→ What is being asked
Once the line containing "0x22 | Description: Armed" is found, set down that line and each one after it exactly, through the end of the entries.

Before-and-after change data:

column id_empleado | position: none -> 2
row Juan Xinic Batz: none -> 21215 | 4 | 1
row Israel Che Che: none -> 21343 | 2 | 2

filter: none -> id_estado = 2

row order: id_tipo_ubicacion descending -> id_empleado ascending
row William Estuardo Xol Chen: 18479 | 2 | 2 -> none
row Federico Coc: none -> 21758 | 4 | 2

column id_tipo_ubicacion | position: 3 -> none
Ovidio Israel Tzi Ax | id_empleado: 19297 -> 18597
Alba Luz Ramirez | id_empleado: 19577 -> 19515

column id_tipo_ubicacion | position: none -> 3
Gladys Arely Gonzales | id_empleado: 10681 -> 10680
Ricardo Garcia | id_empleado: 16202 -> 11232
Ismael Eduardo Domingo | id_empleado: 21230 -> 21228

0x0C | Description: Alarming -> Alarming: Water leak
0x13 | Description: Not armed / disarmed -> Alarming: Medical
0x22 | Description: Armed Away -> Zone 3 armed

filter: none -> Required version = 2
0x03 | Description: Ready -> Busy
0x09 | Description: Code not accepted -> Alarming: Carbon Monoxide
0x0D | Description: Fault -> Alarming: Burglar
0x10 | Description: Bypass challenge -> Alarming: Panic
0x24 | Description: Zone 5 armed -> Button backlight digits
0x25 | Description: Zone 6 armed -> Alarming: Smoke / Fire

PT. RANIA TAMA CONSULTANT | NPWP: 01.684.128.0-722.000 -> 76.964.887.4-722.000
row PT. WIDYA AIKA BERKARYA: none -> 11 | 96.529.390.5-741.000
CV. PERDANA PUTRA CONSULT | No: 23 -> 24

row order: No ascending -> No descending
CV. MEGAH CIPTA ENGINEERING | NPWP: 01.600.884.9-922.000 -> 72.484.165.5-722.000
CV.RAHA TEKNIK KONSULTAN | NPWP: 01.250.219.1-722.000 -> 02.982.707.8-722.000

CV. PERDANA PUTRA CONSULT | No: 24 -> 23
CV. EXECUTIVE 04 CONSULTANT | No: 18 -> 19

→ Completed exercise
0x22 | Description: Armed Away -> Zone 3 armed

filter: none -> Required version = 2
0x03 | Description: Ready -> Busy
0x09 | Description: Code not accepted -> Alarming: Carbon Monoxide
0x0D | Description: Fault -> Alarming: Burglar
0x10 | Description: Bypass challenge -> Alarming: Panic
0x24 | Description: Zone 5 armed -> Button backlight digits
0x25 | Description: Zone 6 armed -> Alarming: Smoke / Fire

PT. RANIA TAMA CONSULTANT | NPWP: 01.684.128.0-722.000 -> 76.964.887.4-722.000
row PT. WIDYA AIKA BERKARYA: none -> 11 | 96.529.390.5-741.000
CV. PERDANA PUTRA CONSULT | No: 23 -> 24

row order: No ascending -> No descending
CV. MEGAH CIPTA ENGINEERING | NPWP: 01.600.884.9-922.000 -> 72.484.165.5-722.000
CV.RAHA TEKNIK KONSULTAN | NPWP: 01.250.219.1-722.000 -> 02.982.707.8-722.000

CV. PERDANA PUTRA CONSULT | No: 24 -> 23
CV. EXECUTIVE 04 CONSULTANT | No: 18 -> 19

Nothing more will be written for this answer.